- What you should do: Beginning with the line of the entries below that holds "Sum | Markup: 1,611.00 -> 1,605.00" and ending with the line that holds "src/jsparse.h | Code: 86 -> 85", transcribe each line exactly as written. Pictures stay out.

- Source material:
★ ★ ★ ★

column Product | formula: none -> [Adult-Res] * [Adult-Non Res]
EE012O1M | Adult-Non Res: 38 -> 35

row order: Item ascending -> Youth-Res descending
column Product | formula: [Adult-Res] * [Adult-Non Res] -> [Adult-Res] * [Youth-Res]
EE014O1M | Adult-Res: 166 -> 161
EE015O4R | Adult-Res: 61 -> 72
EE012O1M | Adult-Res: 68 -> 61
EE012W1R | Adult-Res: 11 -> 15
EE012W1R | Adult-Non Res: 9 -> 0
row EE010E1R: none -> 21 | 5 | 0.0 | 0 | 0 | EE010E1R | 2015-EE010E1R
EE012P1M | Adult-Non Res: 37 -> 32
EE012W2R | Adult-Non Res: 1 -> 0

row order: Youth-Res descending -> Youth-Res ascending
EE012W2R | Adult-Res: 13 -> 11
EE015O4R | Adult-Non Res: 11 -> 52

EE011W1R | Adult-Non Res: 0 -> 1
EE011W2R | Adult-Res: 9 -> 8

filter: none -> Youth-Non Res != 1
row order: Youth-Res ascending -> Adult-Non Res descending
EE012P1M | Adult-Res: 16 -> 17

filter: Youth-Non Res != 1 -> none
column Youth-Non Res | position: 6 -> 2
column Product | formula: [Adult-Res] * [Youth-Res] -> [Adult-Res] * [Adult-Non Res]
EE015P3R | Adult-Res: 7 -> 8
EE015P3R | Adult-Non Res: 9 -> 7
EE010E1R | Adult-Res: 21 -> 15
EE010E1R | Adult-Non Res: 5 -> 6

★ ★ ★ ★

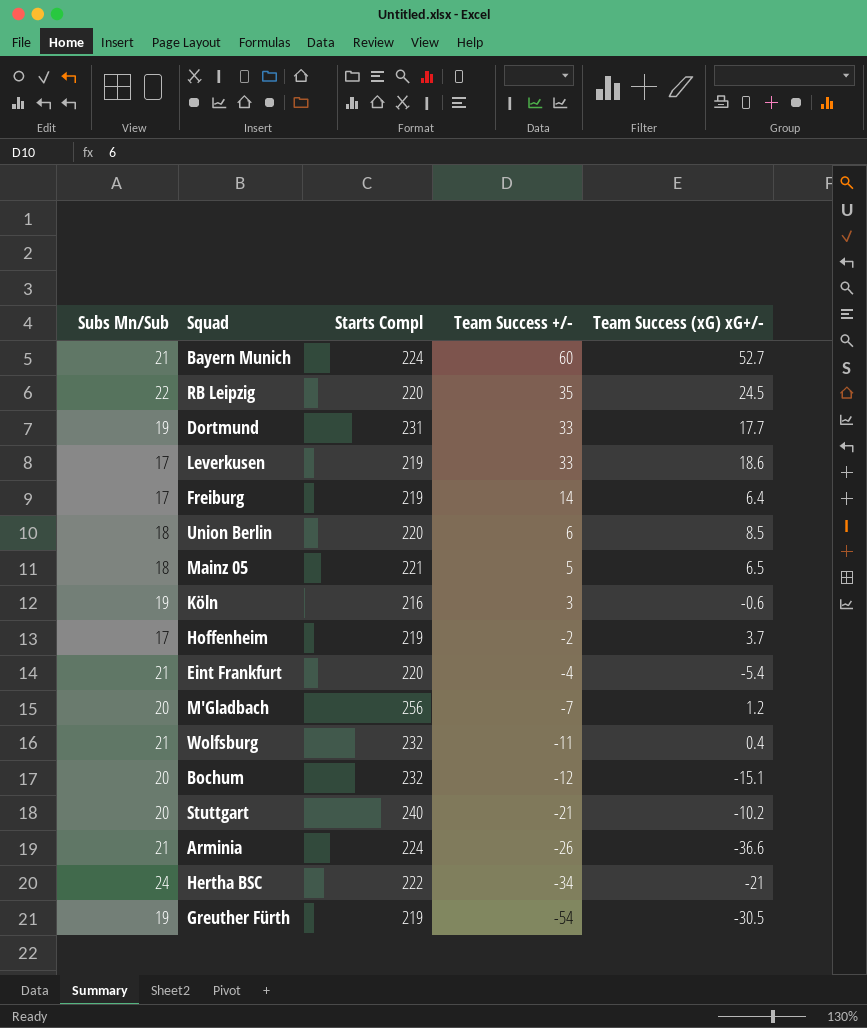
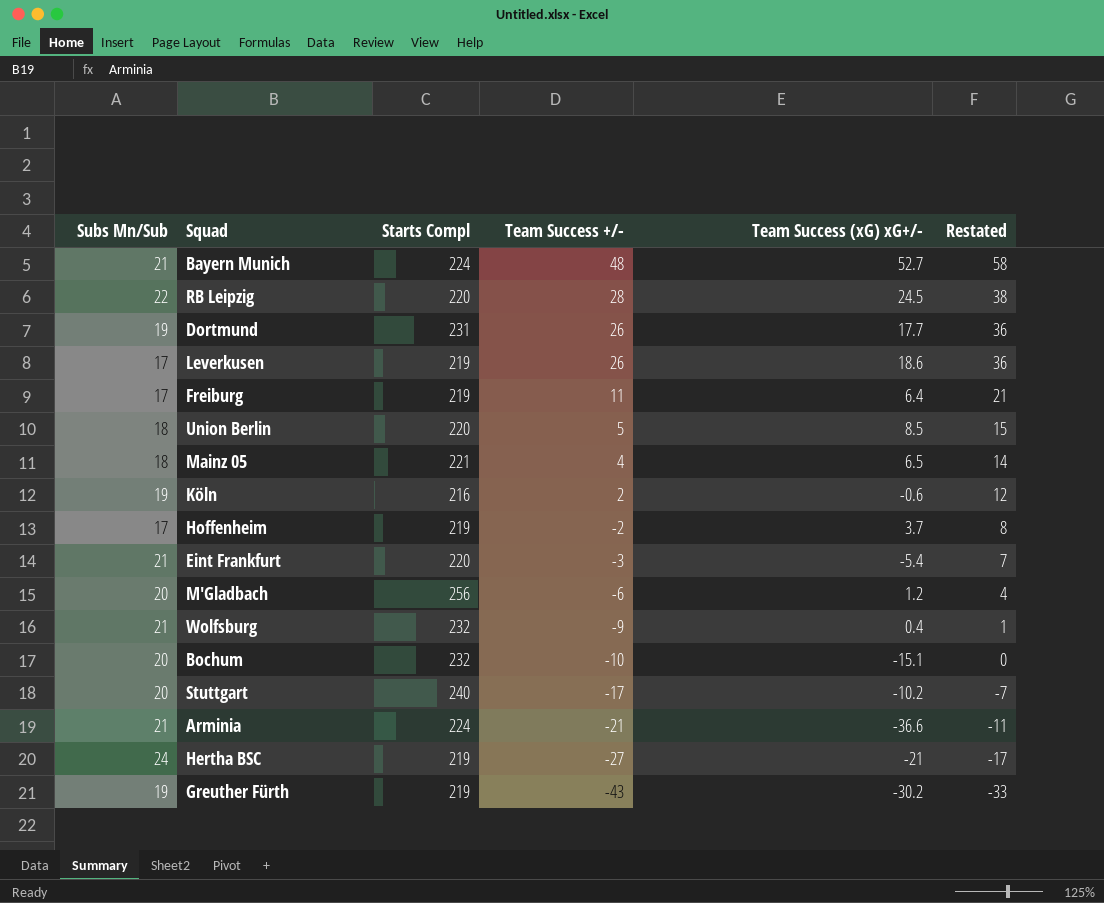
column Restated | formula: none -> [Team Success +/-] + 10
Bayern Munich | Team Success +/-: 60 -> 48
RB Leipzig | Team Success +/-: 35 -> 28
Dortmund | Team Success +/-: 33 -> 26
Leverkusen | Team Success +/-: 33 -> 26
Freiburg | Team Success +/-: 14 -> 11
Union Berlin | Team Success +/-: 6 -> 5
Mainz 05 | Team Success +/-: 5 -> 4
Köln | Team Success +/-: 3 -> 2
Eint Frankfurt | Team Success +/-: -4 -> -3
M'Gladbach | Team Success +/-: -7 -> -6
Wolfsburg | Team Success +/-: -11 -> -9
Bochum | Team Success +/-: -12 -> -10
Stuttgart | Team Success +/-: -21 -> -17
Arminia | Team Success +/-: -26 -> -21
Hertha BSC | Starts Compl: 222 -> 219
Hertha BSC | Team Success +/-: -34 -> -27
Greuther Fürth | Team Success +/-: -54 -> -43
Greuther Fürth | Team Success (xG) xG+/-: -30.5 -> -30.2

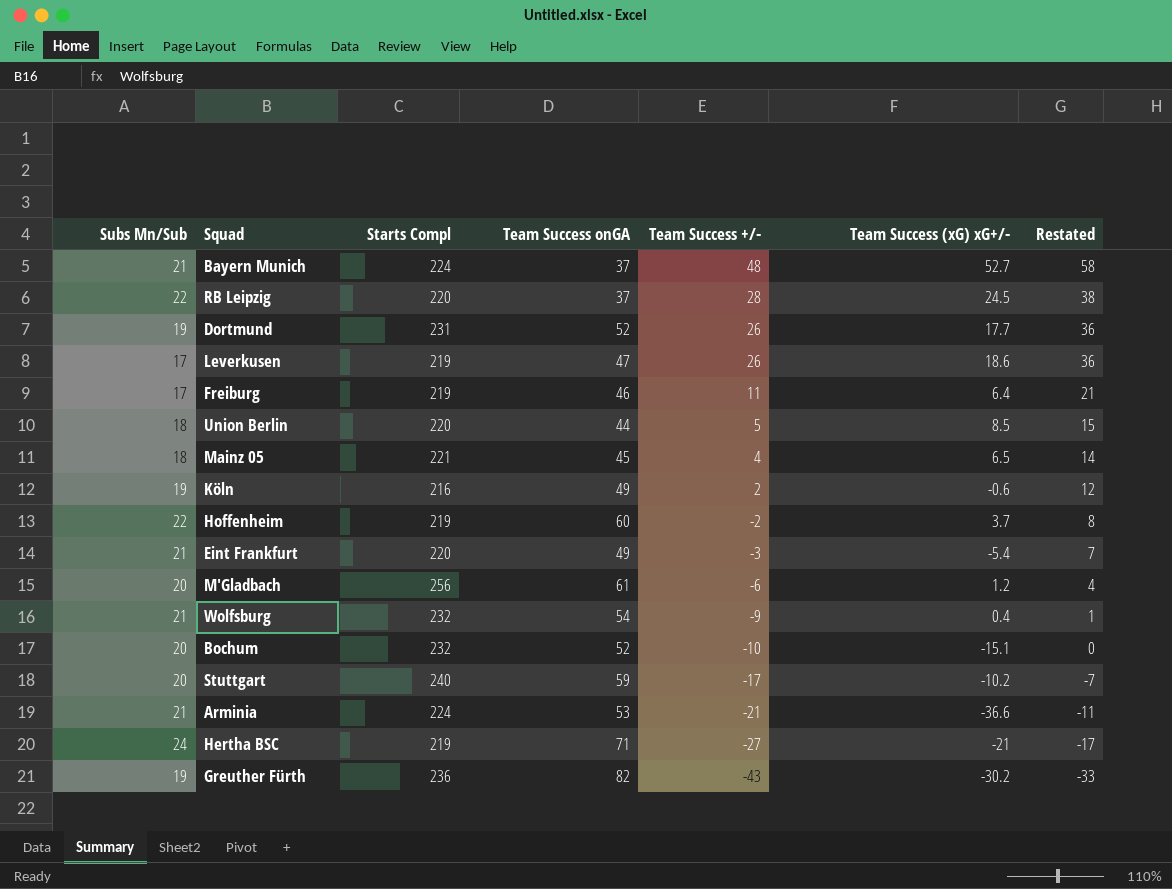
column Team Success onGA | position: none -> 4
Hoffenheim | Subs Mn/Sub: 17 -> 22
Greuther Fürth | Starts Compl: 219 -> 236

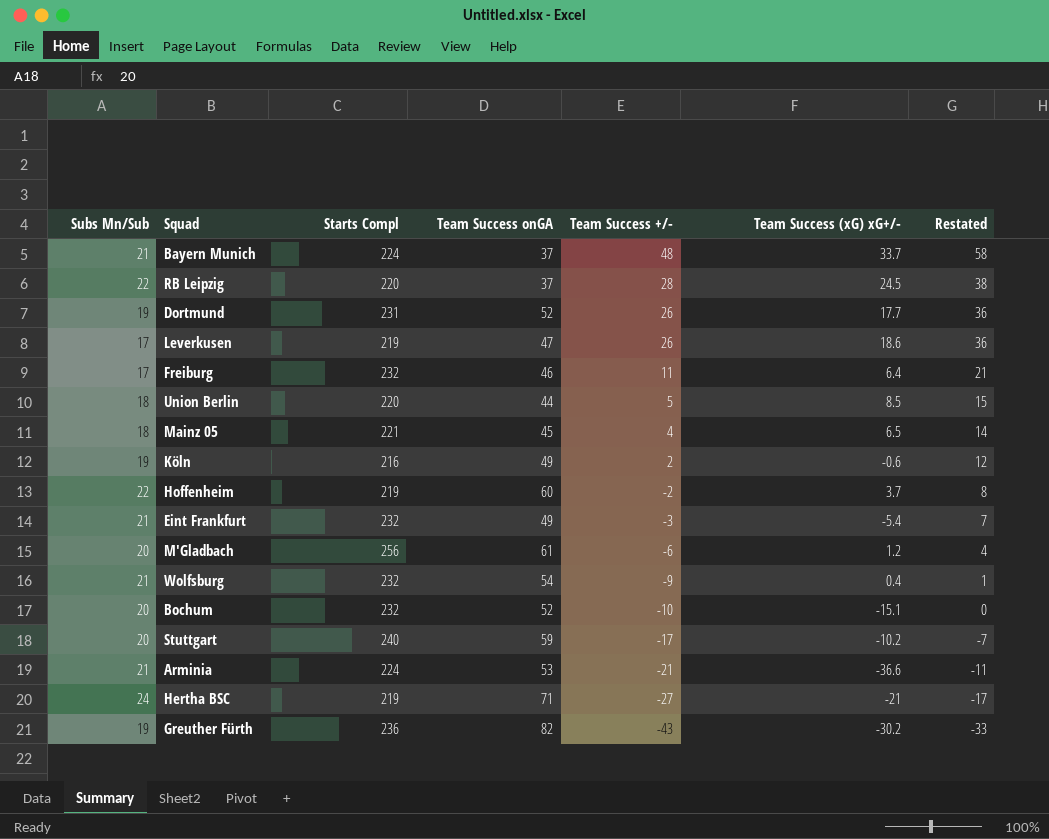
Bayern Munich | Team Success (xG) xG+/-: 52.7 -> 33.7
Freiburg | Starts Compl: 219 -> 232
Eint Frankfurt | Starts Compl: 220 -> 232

★ ★ ★ ★

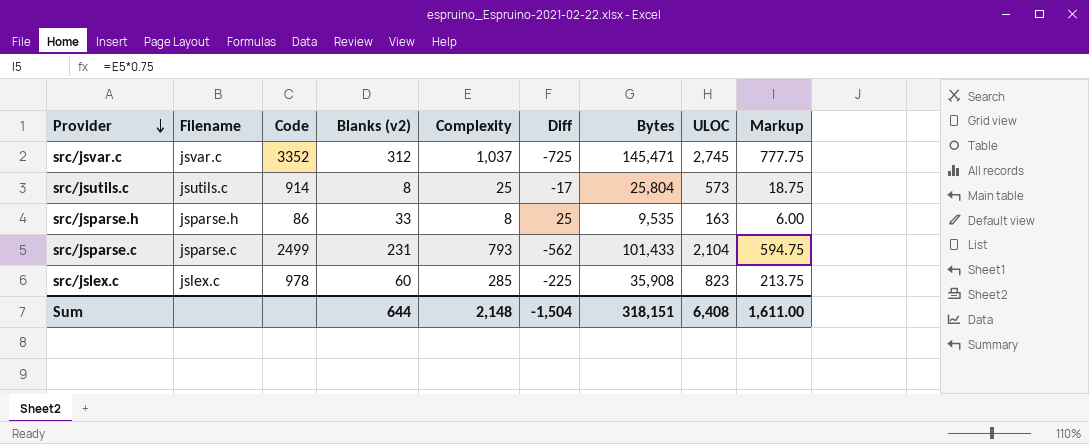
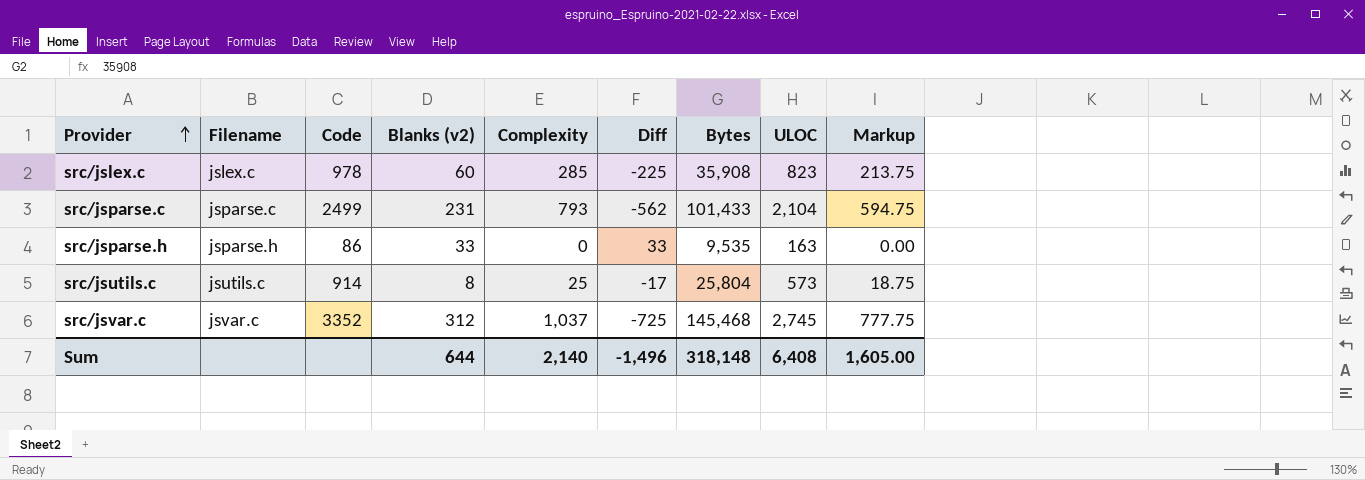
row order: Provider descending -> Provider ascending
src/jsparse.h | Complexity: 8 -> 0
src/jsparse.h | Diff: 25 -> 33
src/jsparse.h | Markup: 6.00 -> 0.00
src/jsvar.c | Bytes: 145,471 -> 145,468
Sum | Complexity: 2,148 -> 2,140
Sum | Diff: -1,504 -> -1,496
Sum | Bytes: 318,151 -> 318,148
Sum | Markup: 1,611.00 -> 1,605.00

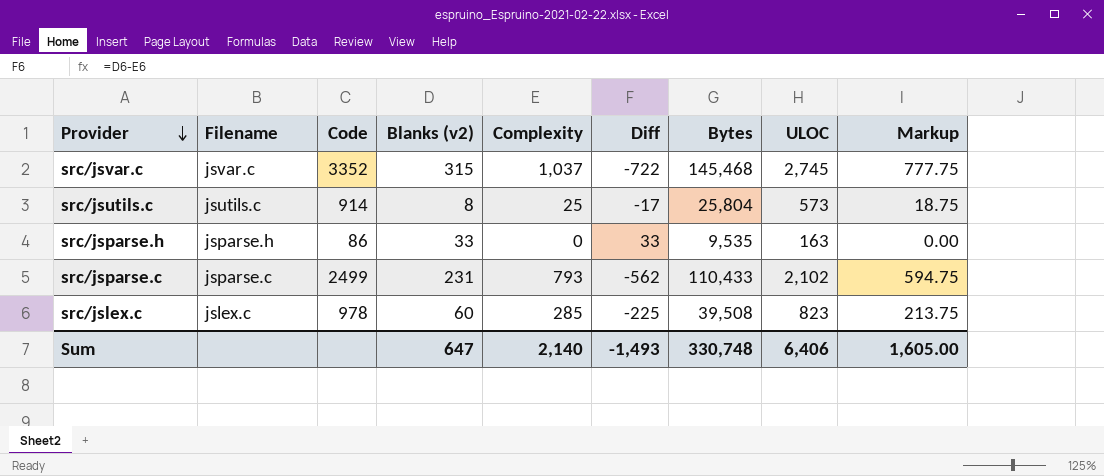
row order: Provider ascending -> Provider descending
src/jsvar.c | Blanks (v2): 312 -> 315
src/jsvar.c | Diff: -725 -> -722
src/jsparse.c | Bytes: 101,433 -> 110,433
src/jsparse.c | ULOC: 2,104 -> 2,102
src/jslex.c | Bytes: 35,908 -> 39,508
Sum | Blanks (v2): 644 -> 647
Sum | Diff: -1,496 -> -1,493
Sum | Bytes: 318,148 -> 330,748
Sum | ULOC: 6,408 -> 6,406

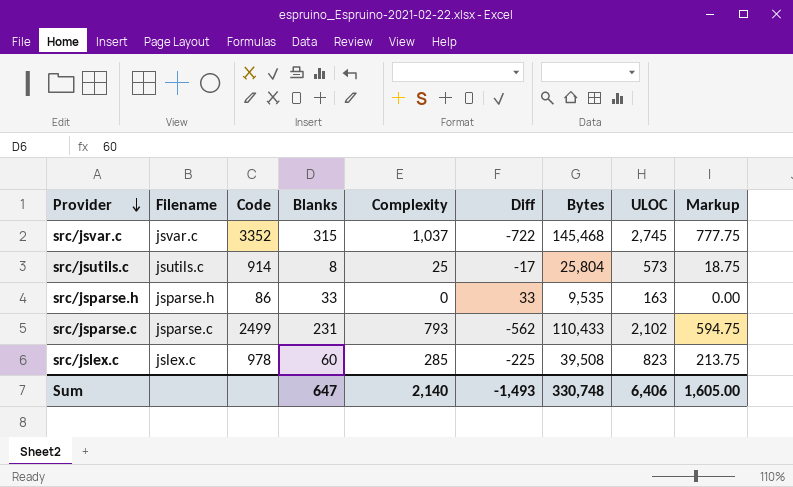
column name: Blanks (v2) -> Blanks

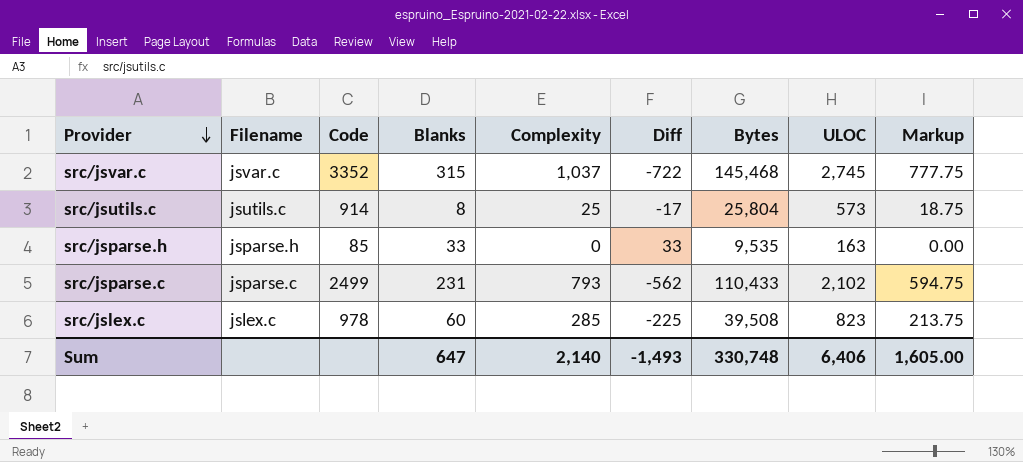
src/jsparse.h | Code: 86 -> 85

★ ★ ★ ★

- Response:
Sum | Markup: 1,611.00 -> 1,605.00

row order: Provider ascending -> Provider descending
src/jsvar.c | Blanks (v2): 312 -> 315
src/jsvar.c | Diff: -725 -> -722
src/jsparse.c | Bytes: 101,433 -> 110,433
src/jsparse.c | ULOC: 2,104 -> 2,102
src/jslex.c | Bytes: 35,908 -> 39,508
Sum | Blanks (v2): 644 -> 647
Sum | Diff: -1,496 -> -1,493
Sum | Bytes: 318,148 -> 330,748
Sum | ULOC: 6,408 -> 6,406

column name: Blanks (v2) -> Blanks

src/jsparse.h | Code: 86 -> 85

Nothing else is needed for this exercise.